------ Available data
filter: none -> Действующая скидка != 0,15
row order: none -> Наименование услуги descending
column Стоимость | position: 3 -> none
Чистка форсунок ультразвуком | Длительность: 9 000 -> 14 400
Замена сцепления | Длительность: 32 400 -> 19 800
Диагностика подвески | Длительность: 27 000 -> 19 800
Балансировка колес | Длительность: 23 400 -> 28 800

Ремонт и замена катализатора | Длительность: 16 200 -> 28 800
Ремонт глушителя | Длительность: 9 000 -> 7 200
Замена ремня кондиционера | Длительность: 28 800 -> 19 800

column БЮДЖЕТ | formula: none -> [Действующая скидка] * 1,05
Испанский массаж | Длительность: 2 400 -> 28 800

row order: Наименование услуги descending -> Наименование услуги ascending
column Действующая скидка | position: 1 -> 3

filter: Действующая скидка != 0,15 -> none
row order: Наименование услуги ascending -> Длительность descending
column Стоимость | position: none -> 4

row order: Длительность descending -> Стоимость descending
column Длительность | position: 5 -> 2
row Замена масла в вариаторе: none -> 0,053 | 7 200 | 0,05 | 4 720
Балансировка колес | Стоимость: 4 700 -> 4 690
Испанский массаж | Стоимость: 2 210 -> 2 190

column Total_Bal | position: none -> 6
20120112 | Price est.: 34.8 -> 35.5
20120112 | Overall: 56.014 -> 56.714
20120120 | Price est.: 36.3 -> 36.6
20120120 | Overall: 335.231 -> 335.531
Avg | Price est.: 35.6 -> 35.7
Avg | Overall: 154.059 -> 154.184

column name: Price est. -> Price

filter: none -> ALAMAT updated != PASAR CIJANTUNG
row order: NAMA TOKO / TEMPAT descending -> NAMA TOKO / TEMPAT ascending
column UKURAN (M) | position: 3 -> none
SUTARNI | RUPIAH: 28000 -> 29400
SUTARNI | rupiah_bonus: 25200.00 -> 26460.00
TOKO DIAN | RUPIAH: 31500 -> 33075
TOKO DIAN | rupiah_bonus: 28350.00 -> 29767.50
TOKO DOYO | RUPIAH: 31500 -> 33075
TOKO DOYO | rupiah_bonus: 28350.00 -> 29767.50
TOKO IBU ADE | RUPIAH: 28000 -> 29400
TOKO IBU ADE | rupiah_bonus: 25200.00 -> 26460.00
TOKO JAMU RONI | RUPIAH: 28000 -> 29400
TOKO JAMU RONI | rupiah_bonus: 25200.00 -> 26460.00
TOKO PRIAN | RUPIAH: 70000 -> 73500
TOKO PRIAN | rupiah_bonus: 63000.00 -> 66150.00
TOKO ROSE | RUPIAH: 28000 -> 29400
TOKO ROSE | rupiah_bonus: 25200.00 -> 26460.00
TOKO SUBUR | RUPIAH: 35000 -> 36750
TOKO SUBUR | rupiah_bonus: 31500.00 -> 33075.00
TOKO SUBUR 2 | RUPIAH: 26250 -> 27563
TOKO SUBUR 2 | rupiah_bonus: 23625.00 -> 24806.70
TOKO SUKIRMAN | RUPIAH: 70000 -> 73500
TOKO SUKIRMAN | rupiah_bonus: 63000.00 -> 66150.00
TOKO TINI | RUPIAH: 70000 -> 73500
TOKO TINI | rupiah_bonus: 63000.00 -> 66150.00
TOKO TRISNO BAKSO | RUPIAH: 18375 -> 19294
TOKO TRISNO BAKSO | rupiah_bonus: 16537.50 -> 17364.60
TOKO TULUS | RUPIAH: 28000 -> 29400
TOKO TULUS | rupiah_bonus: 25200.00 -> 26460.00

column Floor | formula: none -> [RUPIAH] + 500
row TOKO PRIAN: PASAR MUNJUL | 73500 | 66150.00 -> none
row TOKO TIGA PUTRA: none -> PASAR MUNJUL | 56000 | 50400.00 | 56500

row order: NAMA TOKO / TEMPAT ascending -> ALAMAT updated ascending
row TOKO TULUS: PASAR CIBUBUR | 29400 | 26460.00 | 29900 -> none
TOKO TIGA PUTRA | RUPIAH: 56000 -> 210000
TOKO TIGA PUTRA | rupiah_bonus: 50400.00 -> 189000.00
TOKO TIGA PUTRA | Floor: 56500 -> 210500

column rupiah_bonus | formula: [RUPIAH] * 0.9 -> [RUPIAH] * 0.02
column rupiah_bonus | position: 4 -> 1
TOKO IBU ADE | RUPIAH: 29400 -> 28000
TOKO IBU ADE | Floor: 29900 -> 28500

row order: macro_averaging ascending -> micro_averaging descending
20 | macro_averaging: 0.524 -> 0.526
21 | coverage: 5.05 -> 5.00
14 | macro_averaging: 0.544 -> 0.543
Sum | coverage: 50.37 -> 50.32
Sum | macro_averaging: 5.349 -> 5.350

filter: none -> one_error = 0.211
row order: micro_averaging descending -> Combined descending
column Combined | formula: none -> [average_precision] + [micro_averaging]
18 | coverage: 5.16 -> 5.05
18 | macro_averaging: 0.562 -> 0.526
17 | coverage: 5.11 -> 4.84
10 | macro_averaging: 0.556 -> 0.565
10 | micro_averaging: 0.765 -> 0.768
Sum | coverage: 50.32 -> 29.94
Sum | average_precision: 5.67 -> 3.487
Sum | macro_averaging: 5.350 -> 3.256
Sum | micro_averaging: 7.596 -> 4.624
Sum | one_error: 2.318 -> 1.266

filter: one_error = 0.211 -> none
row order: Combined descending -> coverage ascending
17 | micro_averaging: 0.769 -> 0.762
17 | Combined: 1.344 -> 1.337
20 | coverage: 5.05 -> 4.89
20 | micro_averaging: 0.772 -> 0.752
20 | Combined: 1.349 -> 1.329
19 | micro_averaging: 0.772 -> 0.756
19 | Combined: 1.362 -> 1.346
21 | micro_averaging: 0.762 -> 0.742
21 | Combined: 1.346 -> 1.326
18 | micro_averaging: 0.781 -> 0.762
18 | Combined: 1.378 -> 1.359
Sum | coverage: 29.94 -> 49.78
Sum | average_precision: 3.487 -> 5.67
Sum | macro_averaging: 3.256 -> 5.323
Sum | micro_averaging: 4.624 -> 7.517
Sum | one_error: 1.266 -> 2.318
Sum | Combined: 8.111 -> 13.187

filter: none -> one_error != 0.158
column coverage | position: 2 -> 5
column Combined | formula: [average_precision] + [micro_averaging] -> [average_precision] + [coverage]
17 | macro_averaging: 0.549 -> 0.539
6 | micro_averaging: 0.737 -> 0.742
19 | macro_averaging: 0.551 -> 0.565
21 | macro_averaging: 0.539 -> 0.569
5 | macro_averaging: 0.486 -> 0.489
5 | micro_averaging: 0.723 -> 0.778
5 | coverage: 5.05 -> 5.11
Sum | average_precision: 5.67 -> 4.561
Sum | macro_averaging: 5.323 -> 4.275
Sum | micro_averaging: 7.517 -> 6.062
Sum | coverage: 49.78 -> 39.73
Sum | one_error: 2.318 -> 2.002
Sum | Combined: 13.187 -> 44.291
------------
> [How to complete this task]:
Retype every record above exactly as it appears.

> [Result]:
filter: none -> Действующая скидка != 0,15
row order: none -> Наименование услуги descending
column Стоимость | position: 3 -> none
Чистка форсунок ультразвуком | Длительность: 9 000 -> 14 400
Замена сцепления | Длительность: 32 400 -> 19 800
Диагностика подвески | Длительность: 27 000 -> 19 800
Балансировка колес | Длительность: 23 400 -> 28 800

Ремонт и замена катализатора | Длительность: 16 200 -> 28 800
Ремонт глушителя | Длительность: 9 000 -> 7 200
Замена ремня кондиционера | Длительность: 28 800 -> 19 800

column БЮДЖЕТ | formula: none -> [Действующая скидка] * 1,05
Испанский массаж | Длительность: 2 400 -> 28 800

row order: Наименование услуги descending -> Наименование услуги ascending
column Действующая скидка | position: 1 -> 3

filter: Действующая скидка != 0,15 -> none
row order: Наименование услуги ascending -> Длительность descending
column Стоимость | position: none -> 4

row order: Длительность descending -> Стоимость descending
column Длительность | position: 5 -> 2
row Замена масла в вариаторе: none -> 0,053 | 7 200 | 0,05 | 4 720
Балансировка колес | Стоимость: 4 700 -> 4 690
Испанский массаж | Стоимость: 2 210 -> 2 190

column Total_Bal | position: none -> 6
20120112 | Price est.: 34.8 -> 35.5
20120112 | Overall: 56.014 -> 56.714
20120120 | Price est.: 36.3 -> 36.6
20120120 | Overall: 335.231 -> 335.531
Avg | Price est.: 35.6 -> 35.7
Avg | Overall: 154.059 -> 154.184

column name: Price est. -> Price

filter: none -> ALAMAT updated != PASAR CIJANTUNG
row order: NAMA TOKO / TEMPAT descending -> NAMA TOKO / TEMPAT ascending
column UKURAN (M) | position: 3 -> none
SUTARNI | RUPIAH: 28000 -> 29400
SUTARNI | rupiah_bonus: 25200.00 -> 26460.00
TOKO DIAN | RUPIAH: 31500 -> 33075
TOKO DIAN | rupiah_bonus: 28350.00 -> 29767.50
TOKO DOYO | RUPIAH: 31500 -> 33075
TOKO DOYO | rupiah_bonus: 28350.00 -> 29767.50
TOKO IBU ADE | RUPIAH: 28000 -> 29400
TOKO IBU ADE | rupiah_bonus: 25200.00 -> 26460.00
TOKO JAMU RONI | RUPIAH: 28000 -> 29400
TOKO JAMU RONI | rupiah_bonus: 25200.00 -> 26460.00
TOKO PRIAN | RUPIAH: 70000 -> 73500
TOKO PRIAN | rupiah_bonus: 63000.00 -> 66150.00
TOKO ROSE | RUPIAH: 28000 -> 29400
TOKO ROSE | rupiah_bonus: 25200.00 -> 26460.00
TOKO SUBUR | RUPIAH: 35000 -> 36750
TOKO SUBUR | rupiah_bonus: 31500.00 -> 33075.00
TOKO SUBUR 2 | RUPIAH: 26250 -> 27563
TOKO SUBUR 2 | rupiah_bonus: 23625.00 -> 24806.70
TOKO SUKIRMAN | RUPIAH: 70000 -> 73500
TOKO SUKIRMAN | rupiah_bonus: 63000.00 -> 66150.00
TOKO TINI | RUPIAH: 70000 -> 73500
TOKO TINI | rupiah_bonus: 63000.00 -> 66150.00
TOKO TRISNO BAKSO | RUPIAH: 18375 -> 19294
TOKO TRISNO BAKSO | rupiah_bonus: 16537.50 -> 17364.60
TOKO TULUS | RUPIAH: 28000 -> 29400
TOKO TULUS | rupiah_bonus: 25200.00 -> 26460.00

column Floor | formula: none -> [RUPIAH] + 500
row TOKO PRIAN: PASAR MUNJUL | 73500 | 66150.00 -> none
row TOKO TIGA PUTRA: none -> PASAR MUNJUL | 56000 | 50400.00 | 56500

row order: NAMA TOKO / TEMPAT ascending -> ALAMAT updated ascending
row TOKO TULUS: PASAR CIBUBUR | 29400 | 26460.00 | 29900 -> none
TOKO TIGA PUTRA | RUPIAH: 56000 -> 210000
TOKO TIGA PUTRA | rupiah_bonus: 50400.00 -> 189000.00
TOKO TIGA PUTRA | Floor: 56500 -> 210500

column rupiah_bonus | formula: [RUPIAH] * 0.9 -> [RUPIAH] * 0.02
column rupiah_bonus | position: 4 -> 1
TOKO IBU ADE | RUPIAH: 29400 -> 28000
TOKO IBU ADE | Floor: 29900 -> 28500

row order: macro_averaging ascending -> micro_averaging descending
20 | macro_averaging: 0.524 -> 0.526
21 | coverage: 5.05 -> 5.00
14 | macro_averaging: 0.544 -> 0.543
Sum | coverage: 50.37 -> 50.32
Sum | macro_averaging: 5.349 -> 5.350

filter: none -> one_error = 0.211
row order: micro_averaging descending -> Combined descending
column Combined | formula: none -> [average_precision] + [micro_averaging]
18 | coverage: 5.16 -> 5.05
18 | macro_averaging: 0.562 -> 0.526
17 | coverage: 5.11 -> 4.84
10 | macro_averaging: 0.556 -> 0.565
10 | micro_averaging: 0.765 -> 0.768
Sum | coverage: 50.32 -> 29.94
Sum | average_precision: 5.67 -> 3.487
Sum | macro_averaging: 5.350 -> 3.256
Sum | micro_averaging: 7.596 -> 4.624
Sum | one_error: 2.318 -> 1.266

filter: one_error = 0.211 -> none
row order: Combined descending -> coverage ascending
17 | micro_averaging: 0.769 -> 0.762
17 | Combined: 1.344 -> 1.337
20 | coverage: 5.05 -> 4.89
20 | micro_averaging: 0.772 -> 0.752
20 | Combined: 1.349 -> 1.329
19 | micro_averaging: 0.772 -> 0.756
19 | Combined: 1.362 -> 1.346
21 | micro_averaging: 0.762 -> 0.742
21 | Combined: 1.346 -> 1.326
18 | micro_averaging: 0.781 -> 0.762
18 | Combined: 1.378 -> 1.359
Sum | coverage: 29.94 -> 49.78
Sum | average_precision: 3.487 -> 5.67
Sum | macro_averaging: 3.256 -> 5.323
Sum | micro_averaging: 4.624 -> 7.517
Sum | one_error: 1.266 -> 2.318
Sum | Combined: 8.111 -> 13.187

filter: none -> one_error != 0.158
column coverage | position: 2 -> 5
column Combined | formula: [average_precision] + [micro_averaging] -> [average_precision] + [coverage]
17 | macro_averaging: 0.549 -> 0.539
6 | micro_averaging: 0.737 -> 0.742
19 | macro_averaging: 0.551 -> 0.565
21 | macro_averaging: 0.539 -> 0.569
5 | macro_averaging: 0.486 -> 0.489
5 | micro_averaging: 0.723 -> 0.778
5 | coverage: 5.05 -> 5.11
Sum | average_precision: 5.67 -> 4.561
Sum | macro_averaging: 5.323 -> 4.275
Sum | micro_averaging: 7.517 -> 6.062
Sum | coverage: 49.78 -> 39.73
Sum | one_error: 2.318 -> 2.002
Sum | Combined: 13.187 -> 44.291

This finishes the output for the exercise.